С трех часов все перепугались.
Пушки Петропавловской крепости - орудийная газета Петербурга. Они издавна
вздыхают каждый полдень и каждое наводнение. На миг в Петербурге все
торопеют. В жизнь каждой комнаты и канцелярии вторгается пушечный выстрел.
Краткий миг изумления кончается тем, что взрослые проверяют часы, а дети
начинают бессознательно играть в солдатики.
Привычка эта так сильна, что, когда начинается наводнение, чиновники
бросаются переводить часы.
Но с трех часов 14 марта 1828 года пушки вздыхали по-боевому. Был дан
двести один выстрел.
Петропавловская крепость была тем местом, где лежали мертвые императоры и
сидели живые бунтовщики.
Двести один, друг за другом, выстрел напоминал не торжество, а восстание.

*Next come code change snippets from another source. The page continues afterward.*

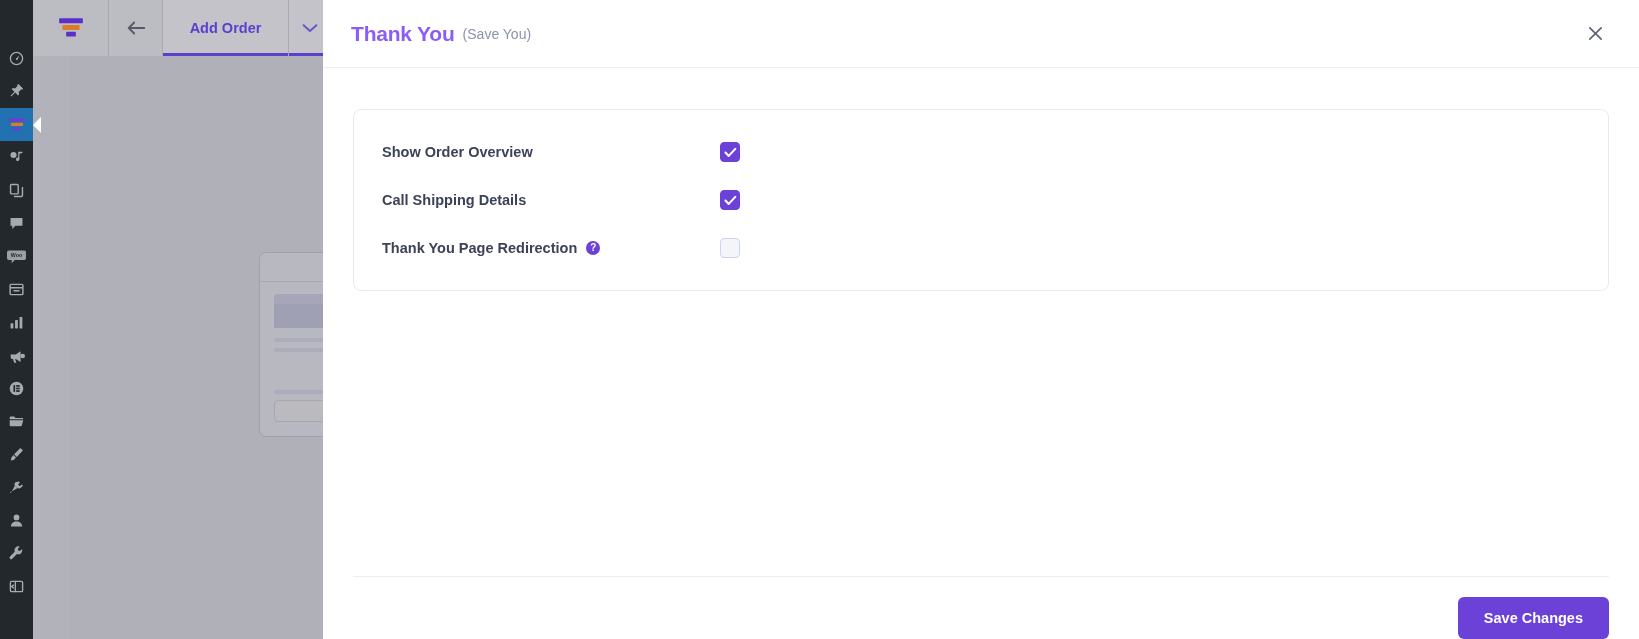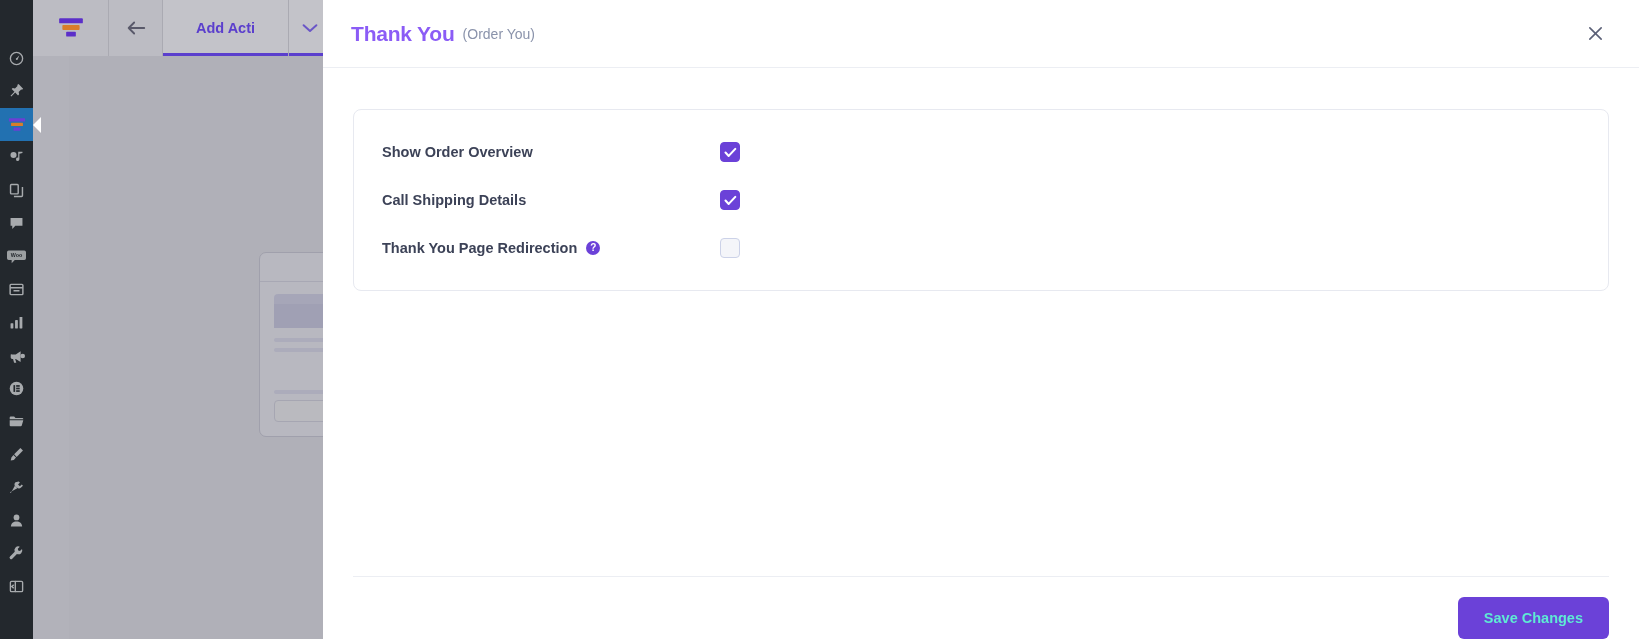--- a/index.html
+++ b/index.html
@@ -349,7 +349,7 @@
     </div>
 
     <div class="tb-cell" id="tb-addstep">
-      <span>Add Acti</span>
+      <span>Add Order</span>
     </div>
 
     <div class="tb-cell" id="tb-chevron">

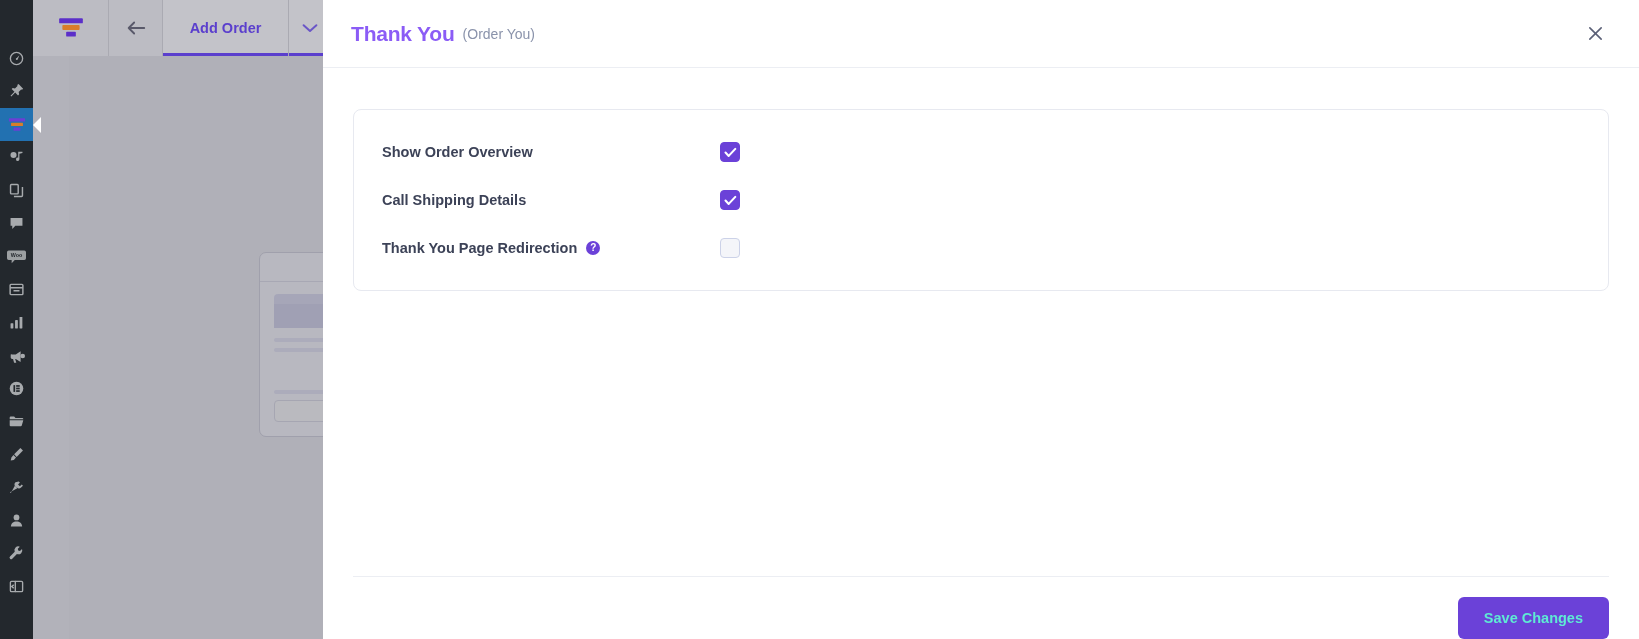--- a/index.html
+++ b/index.html
@@ -396,7 +396,7 @@
 
   <div id="modal-header">
     <span id="modal-title">Thank You</span>
-    <span id="modal-subtitle">(Order You)</span>
+    <span id="modal-subtitle">(Save You)</span>
     <div id="close-btn">
       <svg width="17" height="17" viewBox="0 0 18 18" fill="none" stroke="currentColor" stroke-width="1.7" stroke-linecap="round">
           <path d="M3 3l12 12M15 3L3 15"></path>

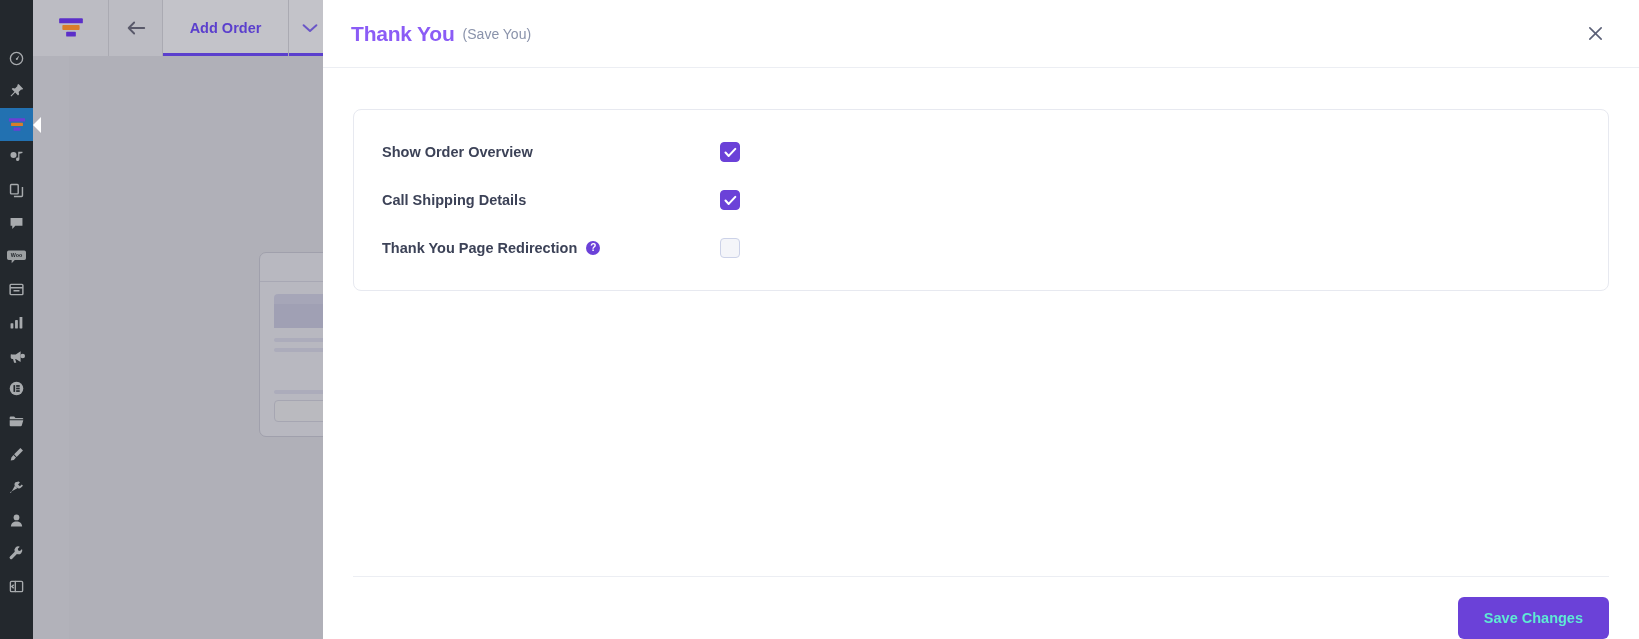--- a/index.html
+++ b/index.html
@@ -197,7 +197,7 @@
   }
   #save-btn {
     background: #6b41d8;
-    color: #5eead4;
+    color: #ffffff;
     font-size: 14.5px; font-weight: bold;
     border: none; border-radius: 6px;
     padding: 0 26px; height: 42px;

Между тем все было необычайно просто и даже скучно.
Вечером коллежский советник прибыл в нумера Демута.
Он потребовал три нумера, соединяющиеся между собою и удобные. Он
завалился спать и всю ночь проспал как убитый. Изредка его смущал рисунок
обоев и мягкие туфли, шлепавшие по коридору. Чужая мебель необыкновенно
громко рассыхалась. Он словно опустился в тяжелый мягкий диван, обступивший
его тело со всех сторон, провалился сквозь дно, и нумерные шторы, казалось,
пали на окна навсегда.
В десять часов он уже брился, надевал, как перед смертью или экзаменом,
чистое белье, в двенадцать несся в Коллегию Иностранных Дел.